Roast Goose and Goose Fat Potatoes

The Meal

Roast Goose and Goose Fat Potatoes

When I set out to start a blog about learning to hunt, fish, forage, and farm in Colorado it was driven largely by a need for change. I’d spent the last six years as a firefighter and really felt like I needed to get out of that business. I loved my time as a firefighter–it is a job full of travel and adventure and it pays you good money for working really hard half the year, leaving the other half free to do whatever you desire. But over the summer there really isn’t time for anything else. You can’t ever make plans more than a few days out, and even then you might have to cancel them. Because missing a fire assignment means several thousand dollars of lost income. For years I dreamed about what it would be like to have a summer again. I could go camping with my friends, I could fish and have a garden. I could have a stable relationship where I wasn’t asking my girlfriend to be okay with me disappearing all summer into areas where I wasn’t likely to be able to even get a text out. All these things eventually added up and I decided it was time to go.

But leaving fire wasn’t easy. Over those six years I came to really define myself by the job and its requirements. Fitness became everything. I learned to be very organized, to always be looking for ways to assist the people around me. And I began to take a great pride in that work. Everyone respects firefighters, and that easy respect is hard to give up. It took me a few months to start letting go of that.

I am writing all of this to color how important my first goose was for me. I was and am in a period of great change in my life, trying to find a new path. Part of that path is this blog, where I teach myself to grow and gather food, skills that are not easy to cultivate. I had not shared this change with many people, but here was the opportunity: my 30th birthday. Seeing as I was turning into an old man, I decided not to throw a rager. Instead I would host a dinner party where I roasted a goose that I killed.

The goose came at sunset on the last hunt before my party. It was as a gift from the gods, the flock landing in the field just next to me after two long days in the field. I returned home with great pride that night. I had chosen a new path and I was taking my first uncertain steps.

Roast Goose 

Ingredients:
1 plucked goose, around 10 lbs.
1 lemon
3 celery stalks
1 large carrot
1 medium white onion
4 cloves of garlic, smashed
½ cup dry white wine
Olive oil
Herbs de Provence
Salt + Pepper

Instructions:

Preheat the oven to 350.
Rinse the plucked goose inside and out and pat dry. Make sure to cut out the extra packets of fat just inside the cavity, as these can be rendered and used for roasting excellent potatoes.

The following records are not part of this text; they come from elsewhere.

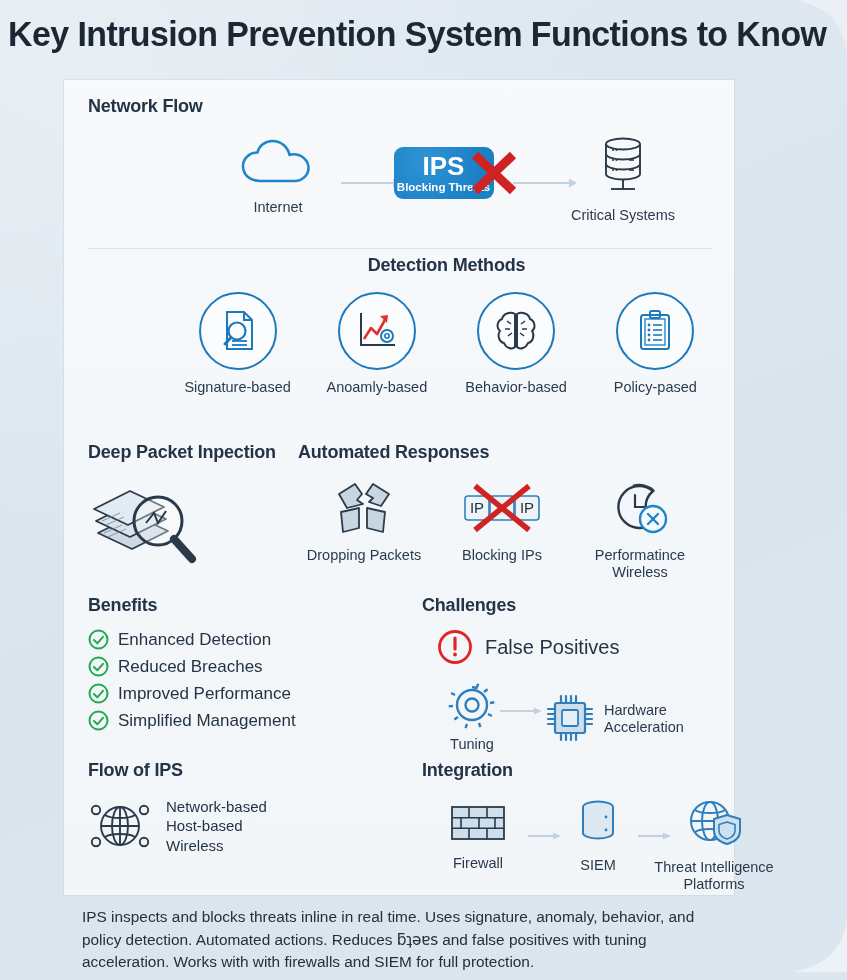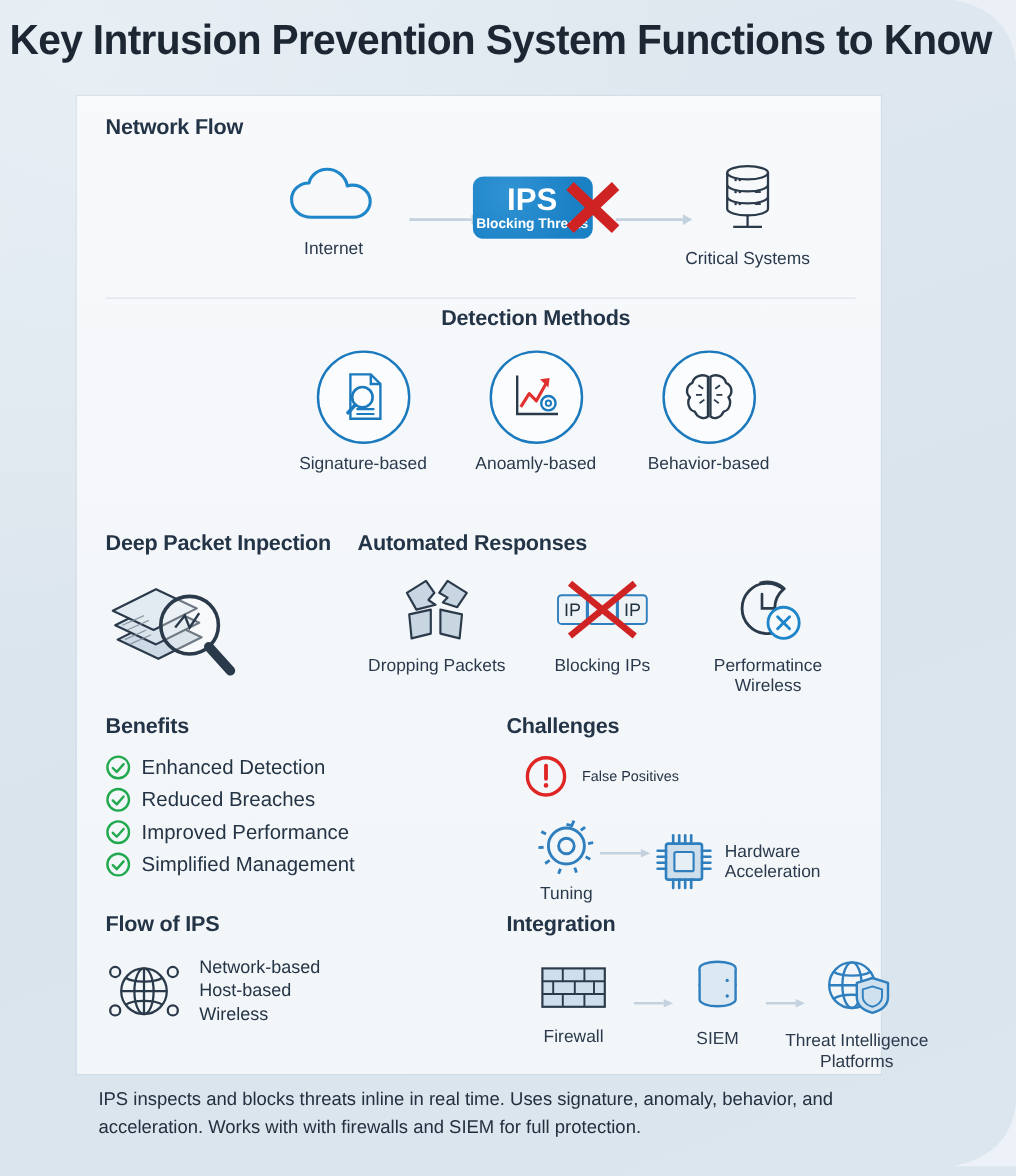"Policy-pased" div.det-item { html: none -> <div> <div> <svg> <rect></rect> <rect></rect> <rect></rect> <g> <line></line> <line></line> <line></line> <line></line> </g> <g> <circle></circle> <circle></circle> <circle></circle> <circle></circle> </g> </svg> </div> <div>Policy-pased</div> </div> }
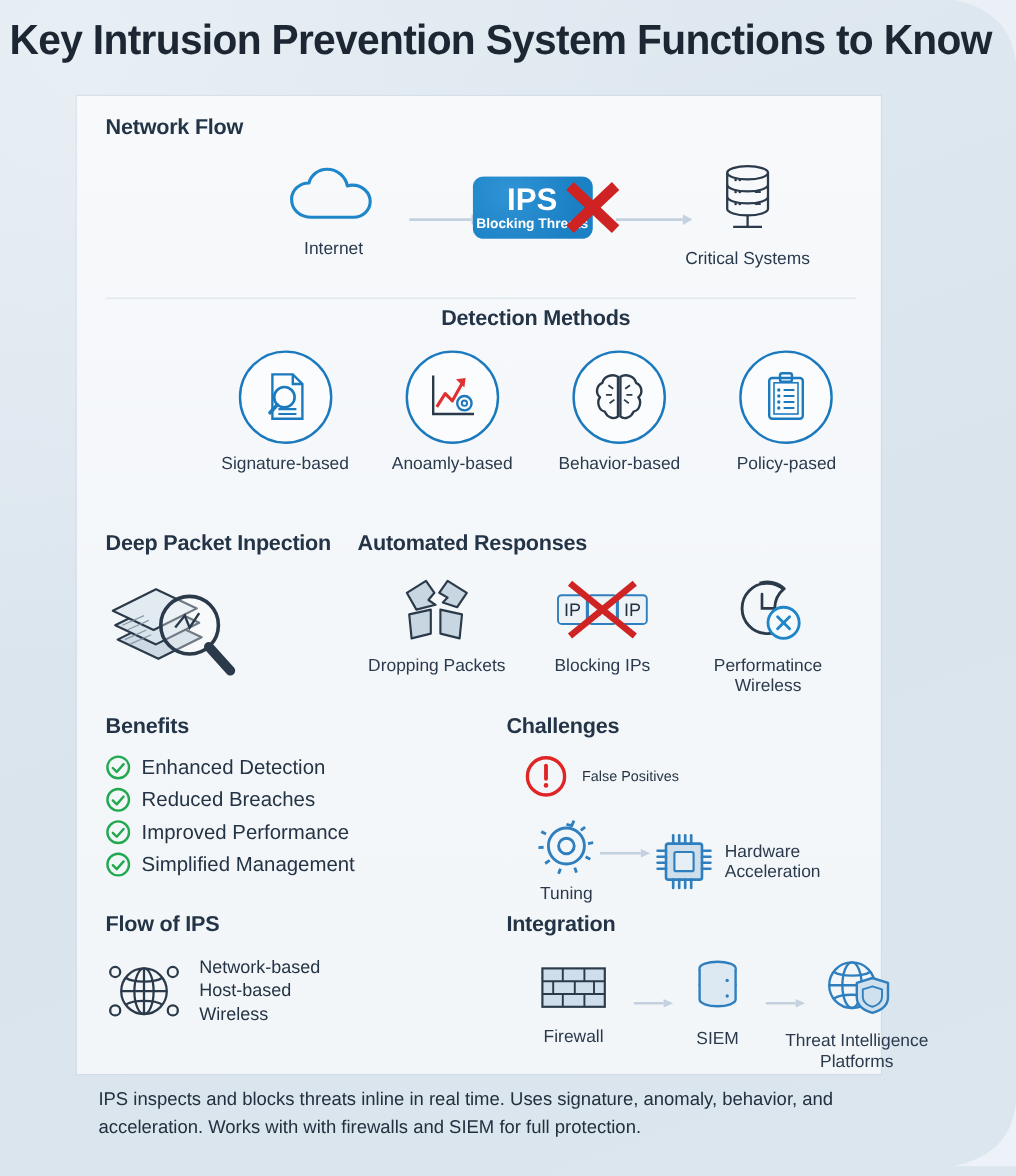"False Positives" .chal-top .ctxt { font-size: 12px -> 20px }
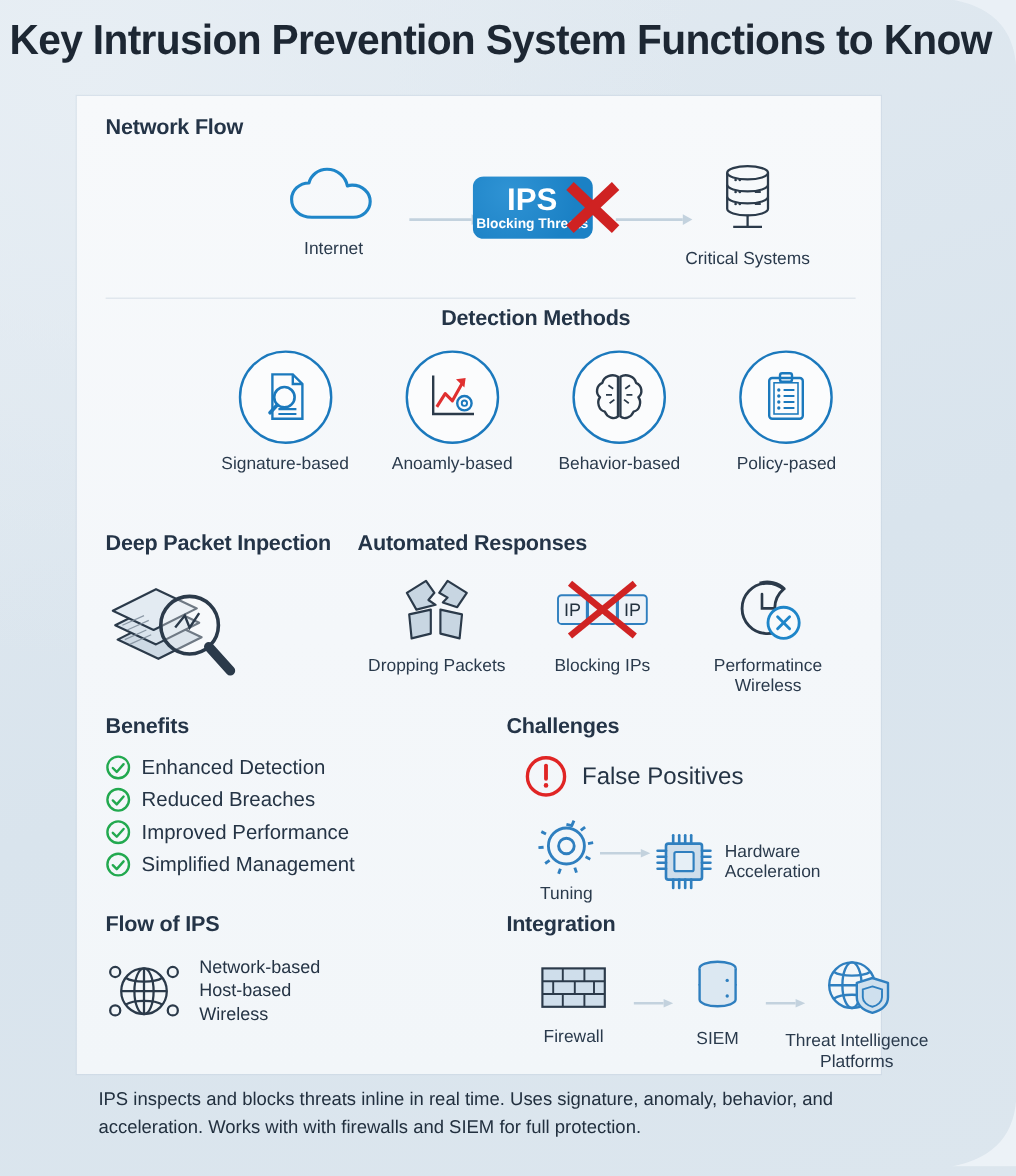"policy detection. Automated actions." div { html: none -> <div><span>policy detection. Automated actions. Reduces </span><span>ƃʇǝɐs</span><span> and false positives with tuning</span></div> }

Coat the goose liberally both inside and out with salt, pepper, and herbs de provence. Smash the garlic cloves, roughly chop the celery, carrot, and onion, and put these in the cavity. Rub a little olive oil over the top of the breast and legs. If you have a particularly fat goose, you may want to pierce the skin of the breast in number of places to let it baste itself as it roasts. Many wild geese will be too lean for this and should be treated more like a turkey, basted from drippings and with white wine.

Place the goose on a rack in a large roasting pan and pop it in the oven. Once some drippings have collected in the roasting pan, pour in the white wine. Use this mixture to periodically baste the goose.

Check the internal temperature periodically with a meat thermometer in the thigh or breast Geese are cooked at 165 degrees. They can become quite tough if overdone, so err on the side of pulling the goose out early. Internal temperature will often rise 5 degrees after the bird is taken out of the oven.

Goose Fat Potatoes

Ingredients:
2 good packets of goose fat
6-8 medium yukon gold or red potatoes
2 sprigs of fresh rosemary
Salt + Pepper

Instructions:

Rendering the fat: take the packets that you removed from just inside the cavity of the goose and place them in a pan over low heat. The fat will slowly melt away and become liquid. That’s all there really is to it. So long as you keep the heat low, it will not pop or spray oil. For this recipe, throw a couple sprigs of rosemary in the pan as well, the flavor will infuse into the oil as it renders.

Potatoes: cut the potatoes into roughly one inch cubes. Once the fat is rendered, toss them in the pan and coat them with that delicious goose fat. Add a liberal amount of salt and pepper (it’s tough to over-salt roasted potatoes). If you want, you can also chop a bit more rosemary and sprinkle it in with the salt and pepper.

Toss this pan in the oven with your goose for around 45-60 minutes. You can’t really overdo roast potatoes, so err on the longer side. The crispier and browner they get, the better.

Gravy

Ingredients:
Those delicious goose drippings
2 tbsp arrowroot powder for each cup of drippings
4 cups chicken stock (or goose if you have it)
Salt + Pepper

Instructions:

Pour the drippings into a saucepan over medium heat. Add the arrowroot powder slowly, stirring frequently. This should start to congeal a bit. Then begin adding the stock a bit at a time, to ensure that you do not add too much. Stir frequently through this process. When you reach the desired consistency, add salt and pepper to taste. Remember that as the gravy cools it will thicken, so opt for a thinner gravy than you want in the pan. Arrowroot can turn your gravy to the consistency of snot if you add too much.